Frances Mayo, BC ’16, has also found Columbia’s community too dividing and exclusive. Given that she spent her childhood attending international schools and living in countries where she was a minority as a non-Asian person, she says she “looks at race different[ly from] many Americans.” Because of this, the move to her passport country and to New York for college has forced Frances to confront the self-segregating nature of Columbia’s community and America as a whole. It isn’t just the disparity of socioeconomic status that Frances finds shocking or surprising, it’s how connected race, ethnicity and class are to wealth in a country she finds trouble calling home.

Frances says, “I don’t even really identify myself as a college student.” She feels like an outsider or onlooker at typical “college” locales like John Jay or Butler. Though she talks about “finding where I am from,” and “settling in one place,” it’s unclear for her where that place would be, or whether she could identify herself with one place or society for any length of time.
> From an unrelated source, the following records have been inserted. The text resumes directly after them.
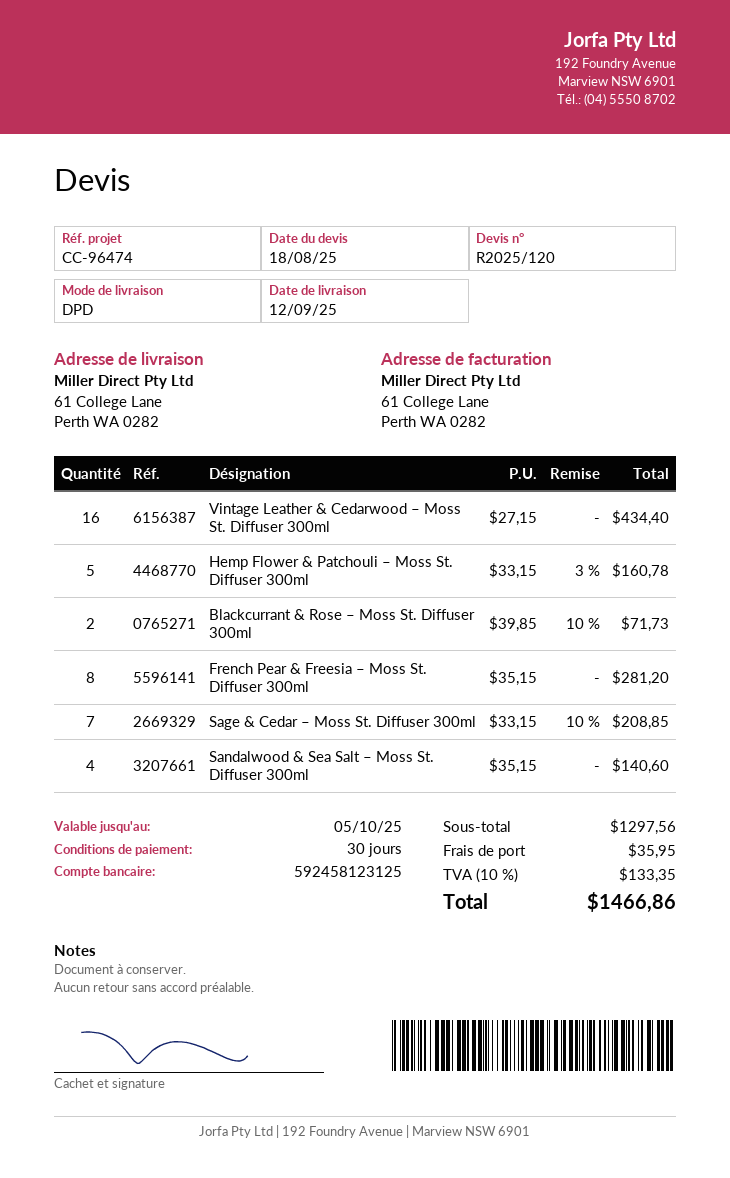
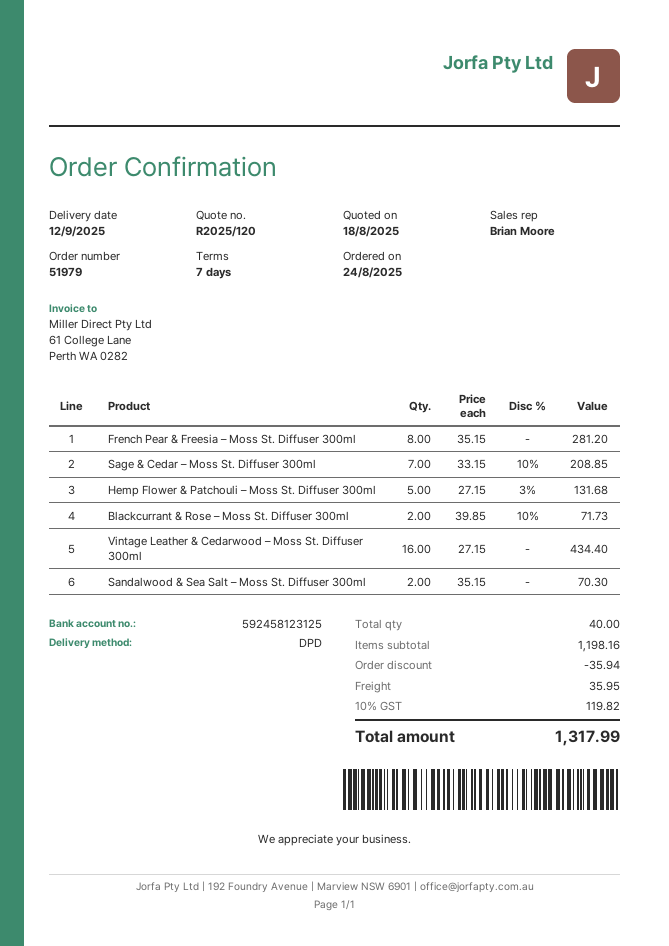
payment terms: 30 days -> 7 days
Hemp Flower & Patchouli – Moss St. Diffuser 300ml: 5 x 33.15 - 3% = 160.78 -> 5 x 27.15 - 3% = 131.68
Sandalwood & Sea Salt – Moss St. Diffuser 300ml: 4 x 35.15 = 140.60 -> 2 x 35.15 = 70.30
subtotal: 1297.56 -> 1198.16
discount: none -> 35.94
tax: 10% = 133.35 -> 10% = 119.82
total: 1466.86 -> 1317.99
It’s not that I don’t have a cultural identity, it’s that for me, and many other TCKs, I have many and they are flexible, which makes me hesitant to invest too much in them. For Jing Hao Liong, CC ’16, the main reason that TCKs do not associate with one single culture is because they have a more “fluid view of culture” compared to non-TCK students, inevitably leading to an “outsider’s perspective.” Importantly, Jing thinks “the label TCK makes us seem outside of all systems, which stops us from being too invested in any one culture or place.” He hasn’t lived anywhere for more than four years since leaving Malaysia, his passport country, at the age of six, and now feels that “even four years seems like a long time” to be in one place. Though Jing already felt only “nominally related” to Malaysia, it made him even less inclined to associate himself with any cultural groups on campus when he was told “you’re not really Malaysian” by other Malaysian Columbia students.

At first, I was hesitant to speak for TCKs at Columbia. How could I hope to represent the opinions and stories of a group of student students who have had such varied childhoods? Though being a TCK is an identity in itself, it’s an abstract identity, without the tangible ties of ethnicity or shared customs. What I came to realize however, was that despite the vast array of backgrounds we have, one thing remains constant: the perspective of an outsider. Though it may be a contradiction, that’s what TCKs share. Together, we trade stories of attending international school and flying around the world to see our families; we discuss which country has the best candy. When we’re together, being a cultural outsider is point of connection, not a point of division.